Skip the pictures. Copy all the rest of the records down exactly.
──────── INPUT MATERIAL ────────
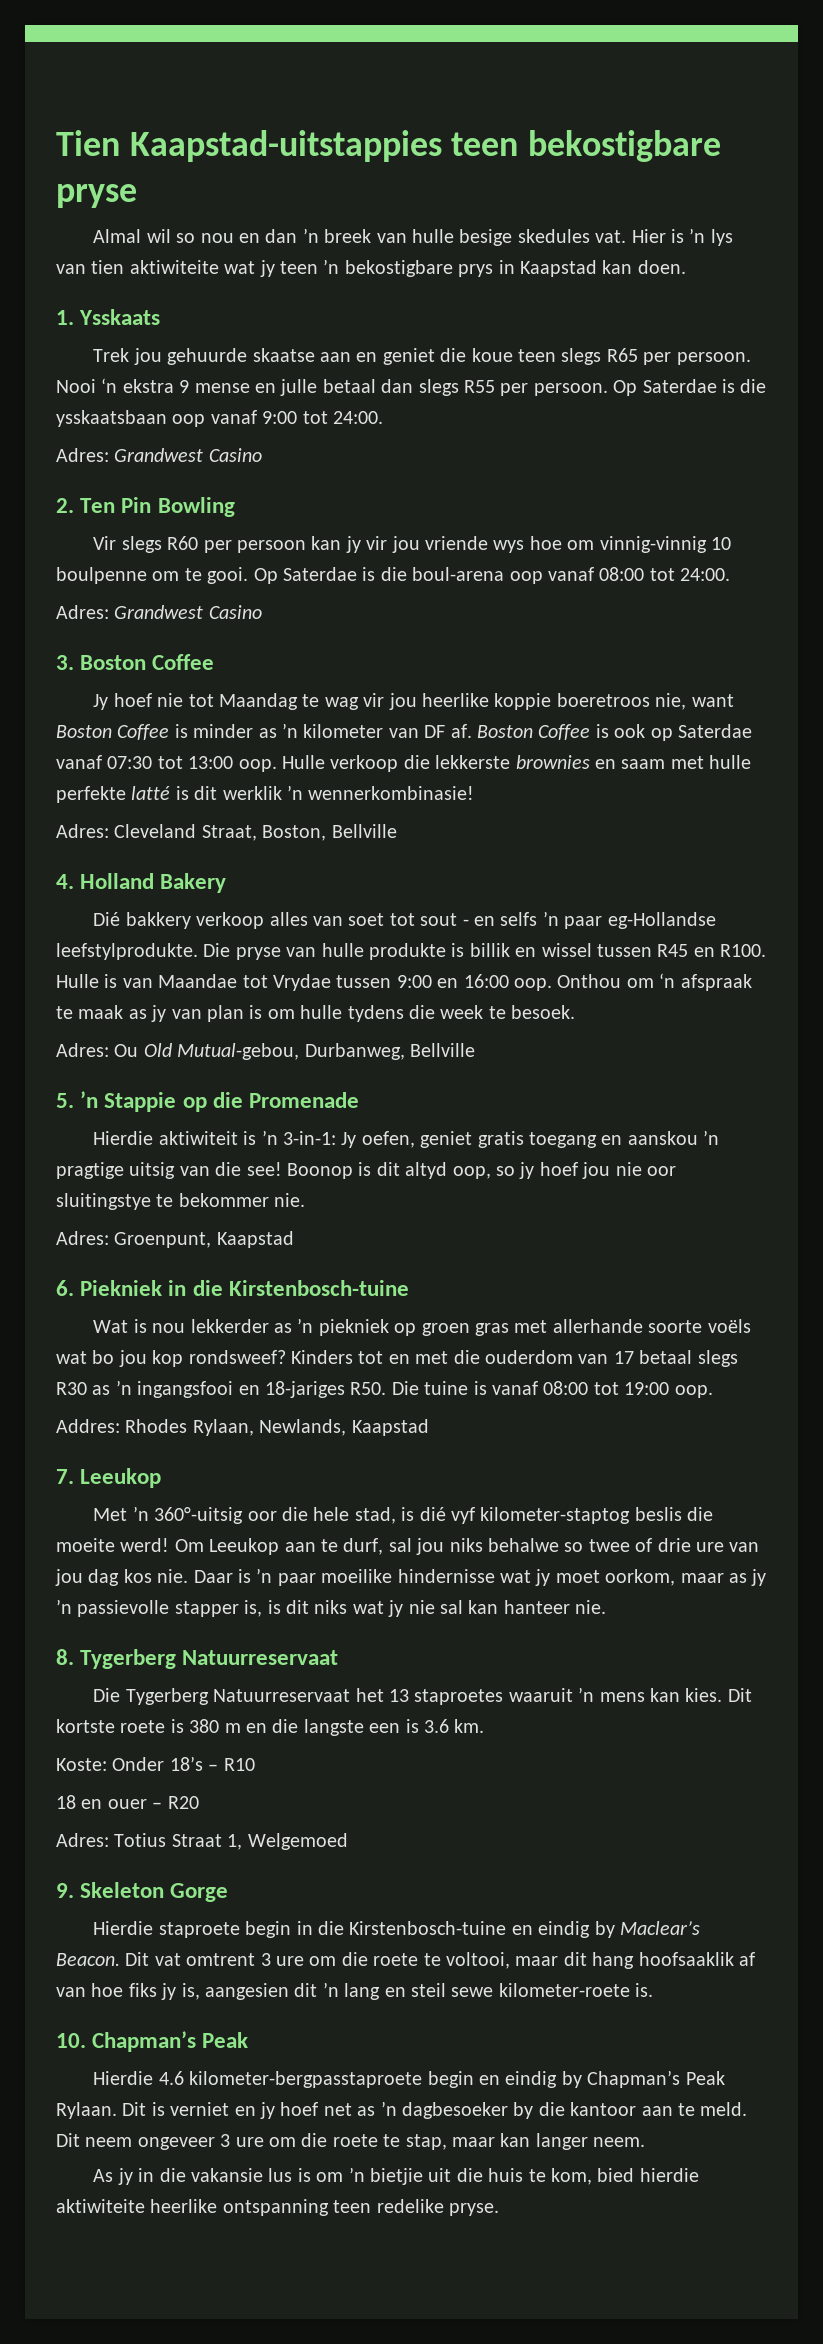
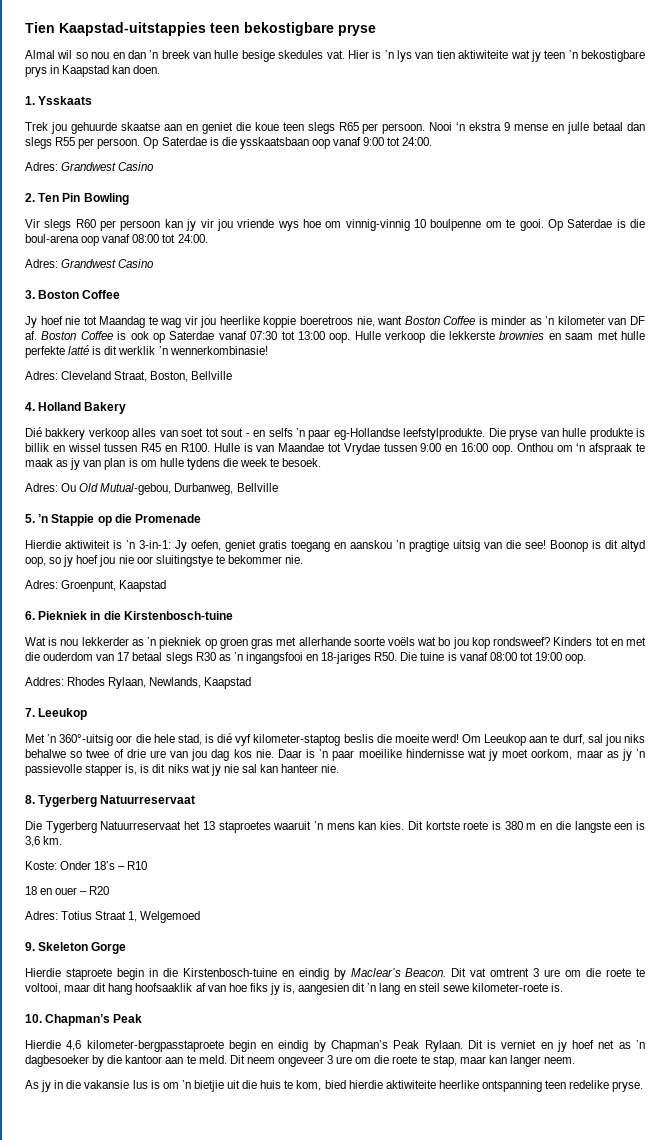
- Dit kortste roete is 380 m en die langste een is 3.6 km.
+ Dit kortste roete is 380 m en die langste een is 3,6 km.
- Hierdie 4.6 kilometer-bergpasstaproete begin en eindig by Chapman’s Peak Rylaan.
+ Hierdie 4,6 kilometer-bergpasstaproete begin en eindig by Chapman’s Peak Rylaan.

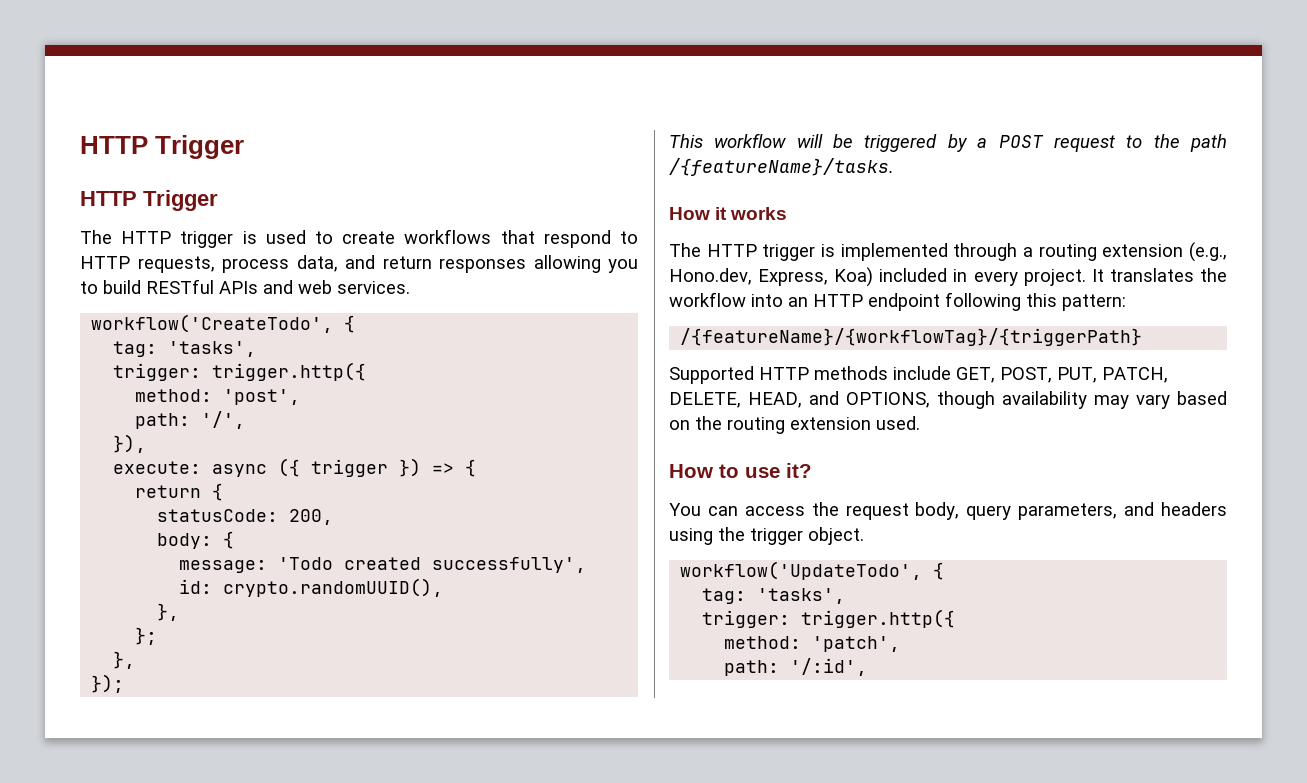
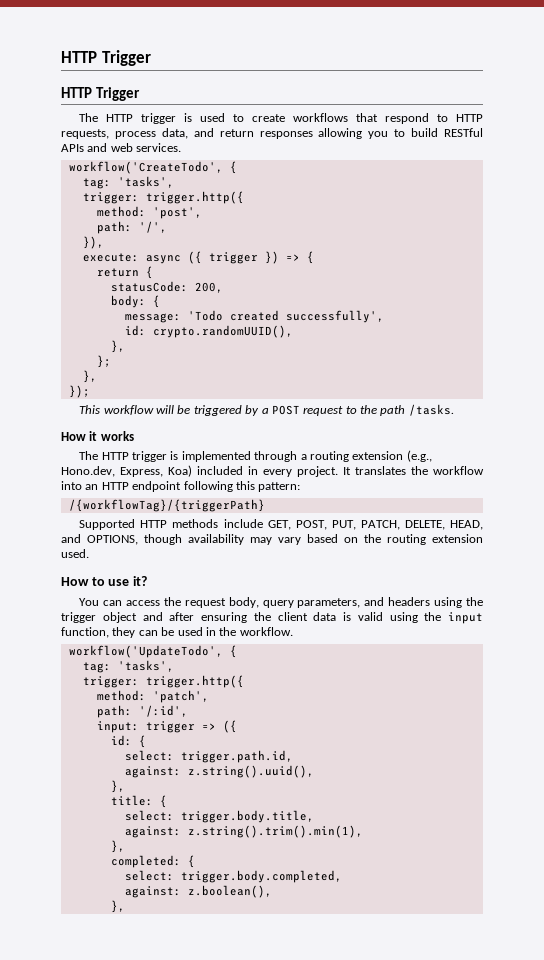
- This workflow will be triggered by a POST request to the path /{featureName}/tasks.
+ This workflow will be triggered by a POST request to the path /tasks.
- /{featureName}/{workflowTag}/{triggerPath}
+ /{workflowTag}/{triggerPath}
- You can access the request body, query parameters, and headers using the trigger object.
+ You can access the request body, query parameters, and headers using the trigger object and after ensuring the client data is valid using the input function, they can be used in the workflow.
+ input: trigger => ({
+ id: {
+ select: trigger.path.id,
+ against: z.string().uuid(),
+ },
+ title: {
+ select: trigger.body.title,
+ against: z.string().trim().min(1),
+ },
+ completed: {
+ select: trigger.body.completed,
+ against: z.boolean(),
+ },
────────
▸ **RESPONSE AREA**
- Dit kortste roete is 380 m en die langste een is 3.6 km.
+ Dit kortste roete is 380 m en die langste een is 3,6 km.
- Hierdie 4.6 kilometer-bergpasstaproete begin en eindig by Chapman’s Peak Rylaan.
+ Hierdie 4,6 kilometer-bergpasstaproete begin en eindig by Chapman’s Peak Rylaan.

- This workflow will be triggered by a POST request to the path /{featureName}/tasks.
+ This workflow will be triggered by a POST request to the path /tasks.
- /{featureName}/{workflowTag}/{triggerPath}
+ /{workflowTag}/{triggerPath}
- You can access the request body, query parameters, and headers using the trigger object.
+ You can access the request body, query parameters, and headers using the trigger object and after ensuring the client data is valid using the input function, they can be used in the workflow.
+ input: trigger => ({
+ id: {
+ select: trigger.path.id,
+ against: z.string().uuid(),
+ },
+ title: {
+ select: trigger.body.title,
+ against: z.string().trim().min(1),
+ },
+ completed: {
+ select: trigger.body.completed,
+ against: z.boolean(),
+ },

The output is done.